### [EXTRACTED INFORMATION]
____________
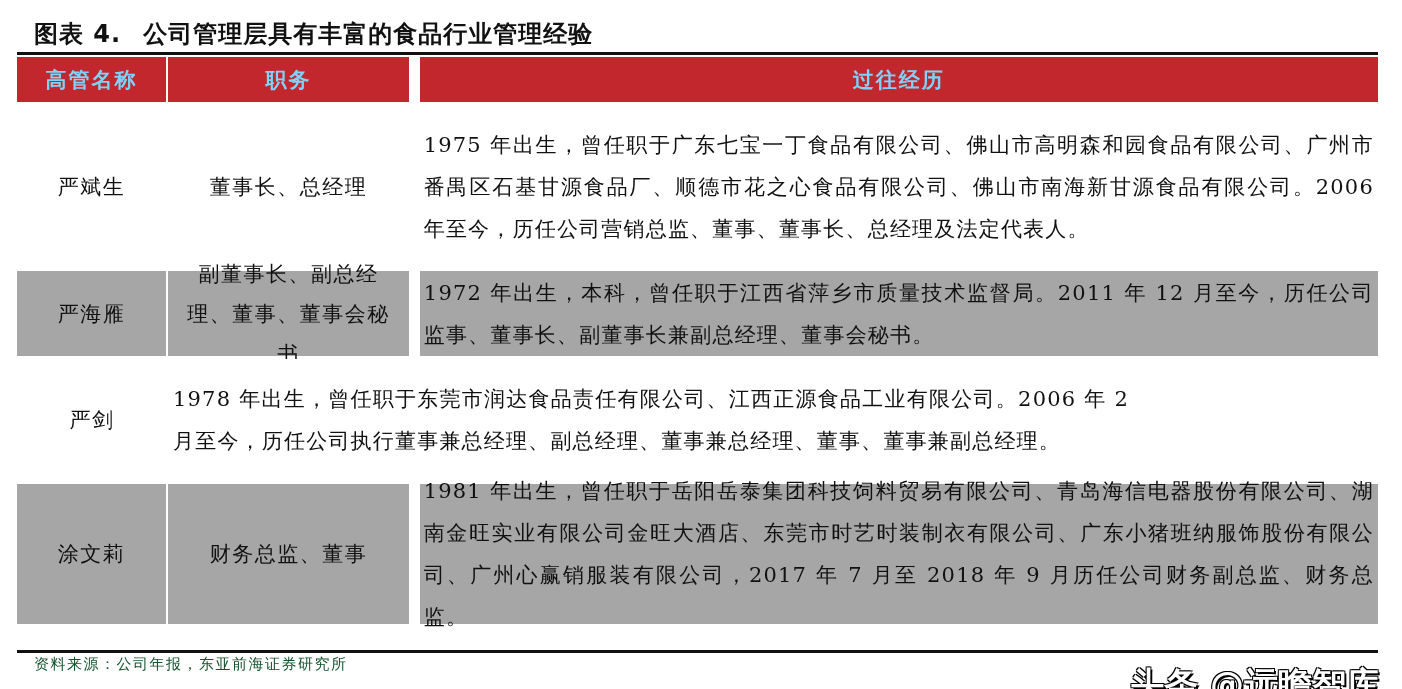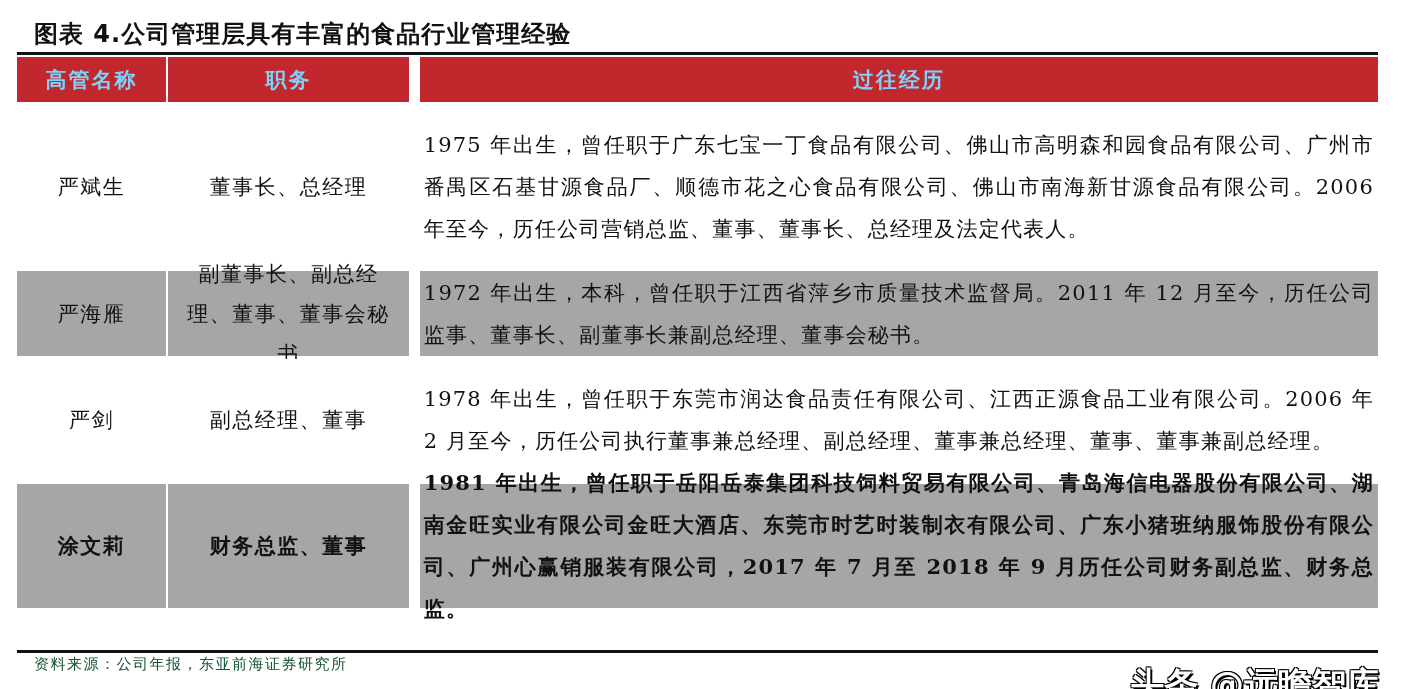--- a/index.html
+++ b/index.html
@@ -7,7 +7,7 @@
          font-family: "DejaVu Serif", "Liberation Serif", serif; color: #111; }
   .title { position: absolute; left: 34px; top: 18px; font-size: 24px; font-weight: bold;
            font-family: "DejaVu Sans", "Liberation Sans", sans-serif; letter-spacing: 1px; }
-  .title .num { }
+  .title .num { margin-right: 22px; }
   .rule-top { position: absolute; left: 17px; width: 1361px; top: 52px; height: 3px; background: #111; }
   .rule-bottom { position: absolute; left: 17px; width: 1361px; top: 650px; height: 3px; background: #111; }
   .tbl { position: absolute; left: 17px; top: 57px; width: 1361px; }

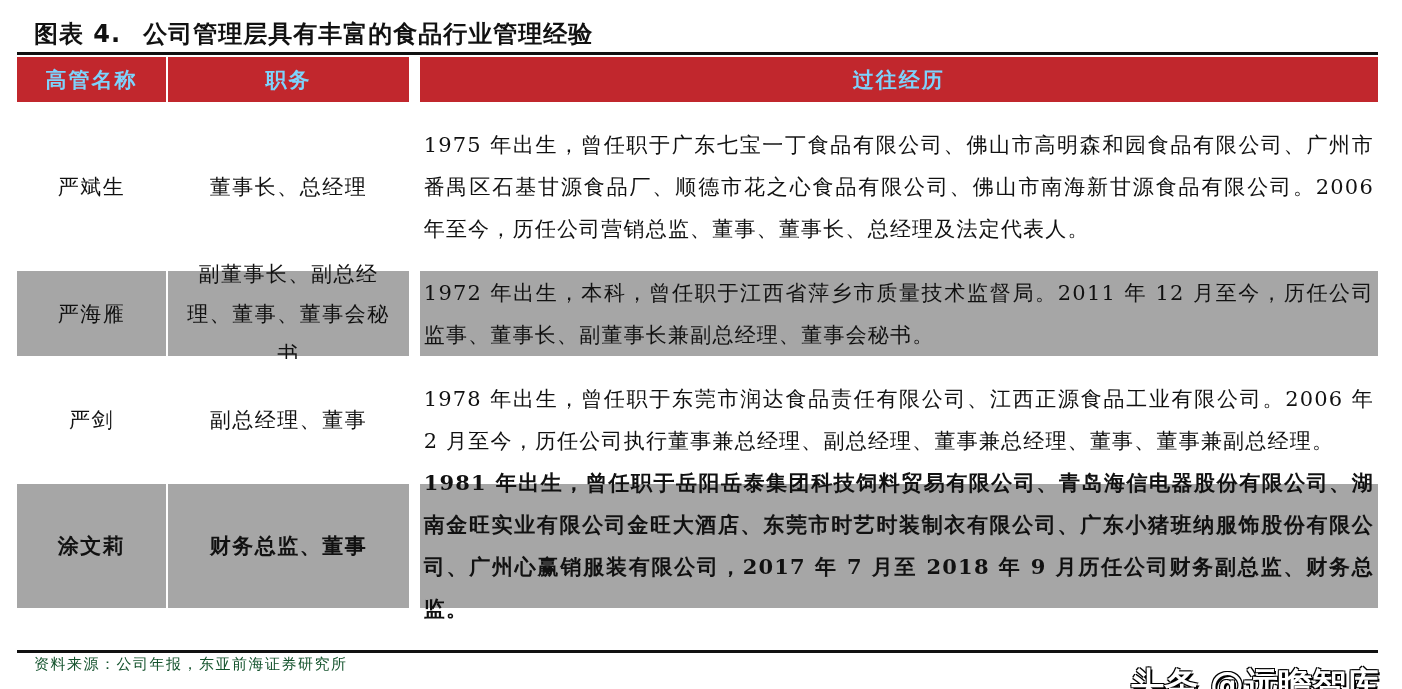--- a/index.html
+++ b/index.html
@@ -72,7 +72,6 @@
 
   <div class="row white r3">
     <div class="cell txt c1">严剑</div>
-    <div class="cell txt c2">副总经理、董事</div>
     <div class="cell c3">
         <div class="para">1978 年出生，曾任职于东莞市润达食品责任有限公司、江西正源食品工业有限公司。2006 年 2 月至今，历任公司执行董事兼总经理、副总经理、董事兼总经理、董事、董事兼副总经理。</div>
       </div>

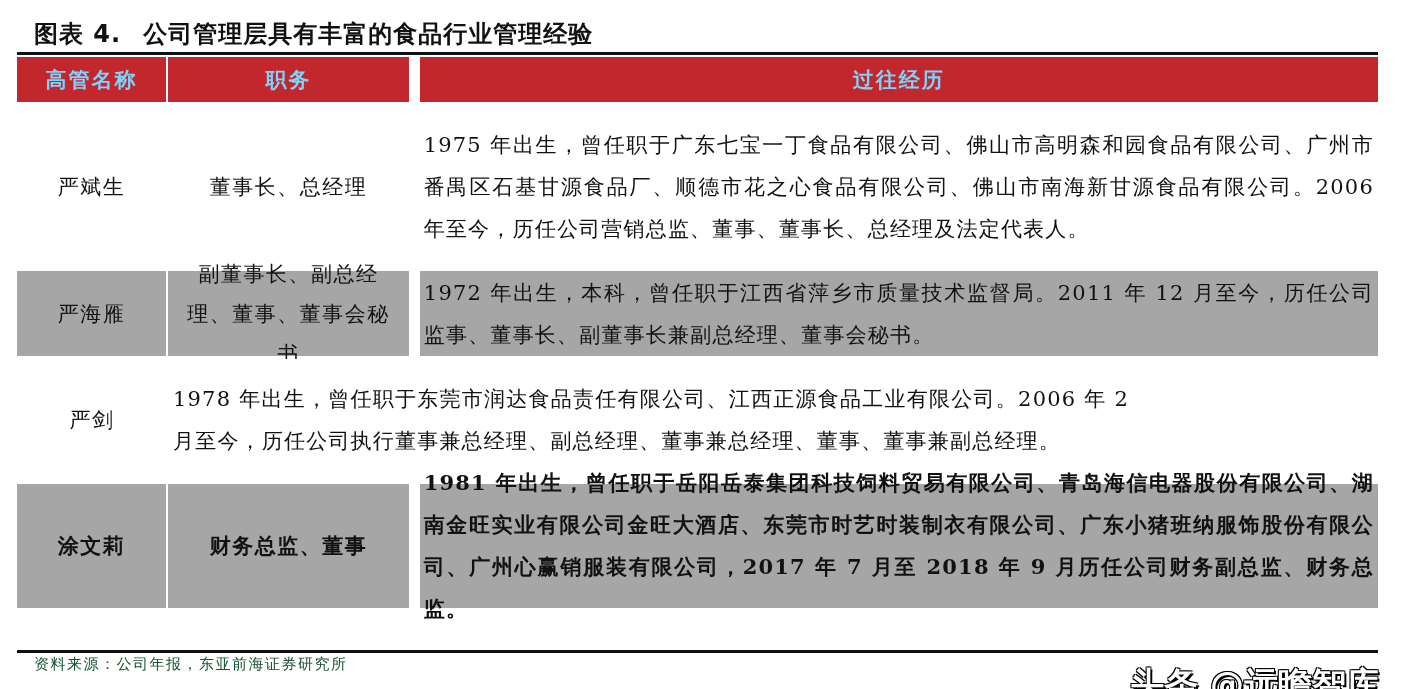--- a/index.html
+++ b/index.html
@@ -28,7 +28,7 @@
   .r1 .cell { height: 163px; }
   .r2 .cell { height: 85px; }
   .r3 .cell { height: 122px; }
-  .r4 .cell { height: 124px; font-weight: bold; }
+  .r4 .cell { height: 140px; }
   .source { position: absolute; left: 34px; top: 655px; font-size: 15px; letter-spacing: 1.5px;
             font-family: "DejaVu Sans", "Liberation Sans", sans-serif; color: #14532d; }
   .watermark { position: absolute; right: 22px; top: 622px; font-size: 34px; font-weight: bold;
____________
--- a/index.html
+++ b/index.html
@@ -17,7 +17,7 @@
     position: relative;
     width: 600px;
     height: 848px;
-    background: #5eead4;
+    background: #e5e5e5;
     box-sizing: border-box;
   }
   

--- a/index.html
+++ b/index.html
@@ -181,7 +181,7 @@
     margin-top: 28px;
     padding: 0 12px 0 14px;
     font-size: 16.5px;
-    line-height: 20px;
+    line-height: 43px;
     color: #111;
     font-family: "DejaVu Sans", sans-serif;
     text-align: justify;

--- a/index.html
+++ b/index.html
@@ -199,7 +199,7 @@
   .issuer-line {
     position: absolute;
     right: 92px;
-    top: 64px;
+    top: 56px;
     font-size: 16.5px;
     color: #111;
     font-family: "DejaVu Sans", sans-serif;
____________
### [REQUIRED ACTION]
Across the entries above, work out the count of lines that hold the word "color", and state that number alone.

### [EXERCISE RESPONSE]
4